Aber das ist ein Irrtum.

Was IBM Watson in den drei Tagen des "Jeopardy"-Quiz vorführte, sah so aus wie menschliche kognitive Prozesse, funktionierte aber grundlegend anders.

Konfrontiert mit dem Aussagesatz, aus dem eine Frage zu destillieren war, musste Watson Folgendes leisten: Der Rechner musste den Satz anhand seiner Form als Aussagesatz erkennen. Er musste durch inhaltlichen Abgleich mit seinen Informationen erkennen, dass die darin enthaltende Information nicht ganz richtig, also falsch war. Er musste deduzieren, dass die Korrektur der falschen Information die in diesem Fall geforderte Aufgabe darstellte.

Schon diese Aufzählung hat etwas Regelhaftes: Man kann daraus eine Regel für den Umgang mit einer spezifischen Form der bei "Jeopardy" üblichen Fragestellungen definieren. Ist diese Regel definiert und programmiert, braucht man "nur noch" eine Datenbasis, mit der sich die Aussage auf Validität abgleichen und das falsche Element identifizieren lässt.

All das hatte Watson. Auf seinen Festplatten lagen rund 200 Millionen Seiten Informationen, darunter die gesamte Wikipedia, dazu Massen von Material aus sorgfältig ausgewählten Internetquellen. Der Gewinner des Quiz durfte, anders als seine Gegner, also Googeln, wenn man so will.

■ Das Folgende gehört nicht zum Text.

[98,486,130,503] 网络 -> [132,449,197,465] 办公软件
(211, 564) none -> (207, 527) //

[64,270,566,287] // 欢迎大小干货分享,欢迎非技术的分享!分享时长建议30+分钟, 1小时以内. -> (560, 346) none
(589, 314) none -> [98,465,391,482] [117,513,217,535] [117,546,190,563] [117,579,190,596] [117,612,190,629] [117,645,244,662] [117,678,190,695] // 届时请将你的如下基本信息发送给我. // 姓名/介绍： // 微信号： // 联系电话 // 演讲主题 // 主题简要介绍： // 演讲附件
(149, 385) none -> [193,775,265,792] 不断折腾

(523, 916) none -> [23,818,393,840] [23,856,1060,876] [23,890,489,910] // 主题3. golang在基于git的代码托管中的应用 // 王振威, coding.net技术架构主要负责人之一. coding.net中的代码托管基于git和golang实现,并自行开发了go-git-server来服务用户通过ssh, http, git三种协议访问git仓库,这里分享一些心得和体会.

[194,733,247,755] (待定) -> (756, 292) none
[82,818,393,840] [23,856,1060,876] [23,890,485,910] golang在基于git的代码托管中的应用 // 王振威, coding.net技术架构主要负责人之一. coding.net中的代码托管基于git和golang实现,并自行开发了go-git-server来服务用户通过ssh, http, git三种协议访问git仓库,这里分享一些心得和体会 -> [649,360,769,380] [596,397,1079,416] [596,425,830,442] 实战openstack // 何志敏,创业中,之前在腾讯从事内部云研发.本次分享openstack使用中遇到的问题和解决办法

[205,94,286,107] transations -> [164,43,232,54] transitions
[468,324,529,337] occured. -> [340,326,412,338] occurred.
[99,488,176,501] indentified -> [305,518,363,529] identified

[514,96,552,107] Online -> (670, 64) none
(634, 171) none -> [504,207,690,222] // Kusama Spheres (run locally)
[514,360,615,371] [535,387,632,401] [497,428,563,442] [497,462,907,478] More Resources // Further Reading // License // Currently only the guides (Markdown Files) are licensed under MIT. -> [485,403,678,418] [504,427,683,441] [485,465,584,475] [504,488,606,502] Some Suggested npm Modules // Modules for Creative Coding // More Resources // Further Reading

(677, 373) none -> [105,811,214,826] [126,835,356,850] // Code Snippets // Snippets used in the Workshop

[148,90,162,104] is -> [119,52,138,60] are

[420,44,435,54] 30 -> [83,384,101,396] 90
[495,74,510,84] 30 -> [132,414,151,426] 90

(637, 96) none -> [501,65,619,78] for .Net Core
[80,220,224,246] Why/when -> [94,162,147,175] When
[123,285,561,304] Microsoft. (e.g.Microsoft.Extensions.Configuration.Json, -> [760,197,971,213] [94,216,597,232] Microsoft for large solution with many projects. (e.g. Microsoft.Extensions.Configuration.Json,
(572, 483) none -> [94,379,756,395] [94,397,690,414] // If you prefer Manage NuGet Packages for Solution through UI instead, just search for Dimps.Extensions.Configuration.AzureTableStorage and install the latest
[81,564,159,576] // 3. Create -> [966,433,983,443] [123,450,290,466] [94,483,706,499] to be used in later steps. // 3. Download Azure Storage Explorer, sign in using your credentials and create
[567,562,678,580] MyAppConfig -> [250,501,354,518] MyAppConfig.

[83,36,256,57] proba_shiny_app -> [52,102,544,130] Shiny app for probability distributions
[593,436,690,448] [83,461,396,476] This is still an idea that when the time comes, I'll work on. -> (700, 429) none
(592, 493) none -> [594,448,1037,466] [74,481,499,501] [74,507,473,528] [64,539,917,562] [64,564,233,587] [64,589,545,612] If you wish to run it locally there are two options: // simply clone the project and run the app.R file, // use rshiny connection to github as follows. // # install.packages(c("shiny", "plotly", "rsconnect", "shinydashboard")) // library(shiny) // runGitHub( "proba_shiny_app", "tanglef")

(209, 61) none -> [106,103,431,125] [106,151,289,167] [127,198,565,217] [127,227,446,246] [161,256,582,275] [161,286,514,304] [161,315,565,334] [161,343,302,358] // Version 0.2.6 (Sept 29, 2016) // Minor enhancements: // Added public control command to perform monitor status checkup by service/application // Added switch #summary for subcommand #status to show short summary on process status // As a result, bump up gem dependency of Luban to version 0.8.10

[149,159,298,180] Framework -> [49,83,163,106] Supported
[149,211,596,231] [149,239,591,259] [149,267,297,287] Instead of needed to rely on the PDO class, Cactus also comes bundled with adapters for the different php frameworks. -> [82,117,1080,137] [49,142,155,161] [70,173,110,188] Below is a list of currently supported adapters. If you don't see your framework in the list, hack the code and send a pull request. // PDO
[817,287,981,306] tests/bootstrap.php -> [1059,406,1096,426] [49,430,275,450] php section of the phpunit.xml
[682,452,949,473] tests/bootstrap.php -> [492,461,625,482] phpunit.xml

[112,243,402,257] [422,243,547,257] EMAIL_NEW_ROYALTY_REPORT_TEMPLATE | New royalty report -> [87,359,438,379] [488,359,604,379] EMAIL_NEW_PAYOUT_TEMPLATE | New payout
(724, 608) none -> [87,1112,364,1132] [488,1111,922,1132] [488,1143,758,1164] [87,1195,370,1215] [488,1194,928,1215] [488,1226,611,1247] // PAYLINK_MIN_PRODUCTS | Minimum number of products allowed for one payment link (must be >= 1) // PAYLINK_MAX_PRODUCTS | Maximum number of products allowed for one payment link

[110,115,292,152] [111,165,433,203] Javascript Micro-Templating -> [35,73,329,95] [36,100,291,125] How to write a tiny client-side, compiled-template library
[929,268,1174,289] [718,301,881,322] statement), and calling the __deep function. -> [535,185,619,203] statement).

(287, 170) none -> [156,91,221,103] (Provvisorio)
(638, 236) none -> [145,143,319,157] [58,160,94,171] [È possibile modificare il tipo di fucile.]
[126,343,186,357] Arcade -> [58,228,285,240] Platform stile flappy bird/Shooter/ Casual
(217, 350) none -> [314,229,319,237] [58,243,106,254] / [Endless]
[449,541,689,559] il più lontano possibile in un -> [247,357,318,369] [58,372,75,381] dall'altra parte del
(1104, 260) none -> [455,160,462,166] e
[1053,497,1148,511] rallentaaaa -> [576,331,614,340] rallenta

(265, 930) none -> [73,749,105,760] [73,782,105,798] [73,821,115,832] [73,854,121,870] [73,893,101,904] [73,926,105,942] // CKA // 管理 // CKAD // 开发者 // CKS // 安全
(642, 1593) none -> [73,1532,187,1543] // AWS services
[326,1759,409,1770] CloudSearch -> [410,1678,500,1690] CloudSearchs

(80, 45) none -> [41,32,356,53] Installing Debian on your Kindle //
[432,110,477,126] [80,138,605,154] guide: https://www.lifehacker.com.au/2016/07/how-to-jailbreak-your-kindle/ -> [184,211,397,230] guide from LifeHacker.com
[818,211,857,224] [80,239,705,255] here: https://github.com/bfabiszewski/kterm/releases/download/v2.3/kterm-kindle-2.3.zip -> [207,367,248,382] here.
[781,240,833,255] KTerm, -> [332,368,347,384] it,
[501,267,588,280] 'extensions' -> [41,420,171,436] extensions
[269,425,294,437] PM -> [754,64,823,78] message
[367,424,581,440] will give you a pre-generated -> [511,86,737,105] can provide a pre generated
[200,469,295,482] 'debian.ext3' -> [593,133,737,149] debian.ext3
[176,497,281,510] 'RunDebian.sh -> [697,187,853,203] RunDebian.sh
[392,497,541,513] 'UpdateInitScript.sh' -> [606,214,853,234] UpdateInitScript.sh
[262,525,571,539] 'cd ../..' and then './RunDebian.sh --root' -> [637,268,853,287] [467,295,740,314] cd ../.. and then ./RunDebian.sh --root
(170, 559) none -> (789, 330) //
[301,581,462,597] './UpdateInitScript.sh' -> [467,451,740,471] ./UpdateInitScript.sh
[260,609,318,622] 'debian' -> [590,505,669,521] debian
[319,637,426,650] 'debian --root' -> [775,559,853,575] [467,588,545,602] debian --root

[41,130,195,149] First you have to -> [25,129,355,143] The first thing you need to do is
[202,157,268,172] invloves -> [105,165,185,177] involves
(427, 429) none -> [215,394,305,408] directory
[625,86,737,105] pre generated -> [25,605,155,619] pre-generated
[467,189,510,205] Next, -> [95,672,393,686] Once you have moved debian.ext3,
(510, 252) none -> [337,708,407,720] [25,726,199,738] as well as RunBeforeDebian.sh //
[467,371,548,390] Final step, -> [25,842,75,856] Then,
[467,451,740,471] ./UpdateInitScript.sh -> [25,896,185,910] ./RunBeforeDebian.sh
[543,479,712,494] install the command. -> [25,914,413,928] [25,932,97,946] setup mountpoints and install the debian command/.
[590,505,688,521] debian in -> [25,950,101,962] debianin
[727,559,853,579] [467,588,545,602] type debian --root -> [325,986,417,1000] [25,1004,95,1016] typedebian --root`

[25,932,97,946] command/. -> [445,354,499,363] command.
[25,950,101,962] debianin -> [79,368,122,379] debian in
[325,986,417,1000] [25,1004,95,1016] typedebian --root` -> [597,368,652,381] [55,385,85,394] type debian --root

Sein Programm war zudem gefüttert mit Regeln, die unterschiedliche "Jeopardy"-Aufgabenstellungen typisierten und mit adäquaten Antwortstrategien verbanden. Aus all dem errechnete Watson dann für jede Frage eine Reihe möglicher Lösungen, die der Rechner dann auf ihre Wahrscheinlichkeit zu prüfen versuchte. In den meisten Fällen gelang das beeindruckend schnell. Mit Kognition aber, mit Wahrnehmungs- und Erkenntnisprozessen, aus denen wir in jeder Sekunde unseres Lebens Verhalten ableiten, hat das nichts zu tun.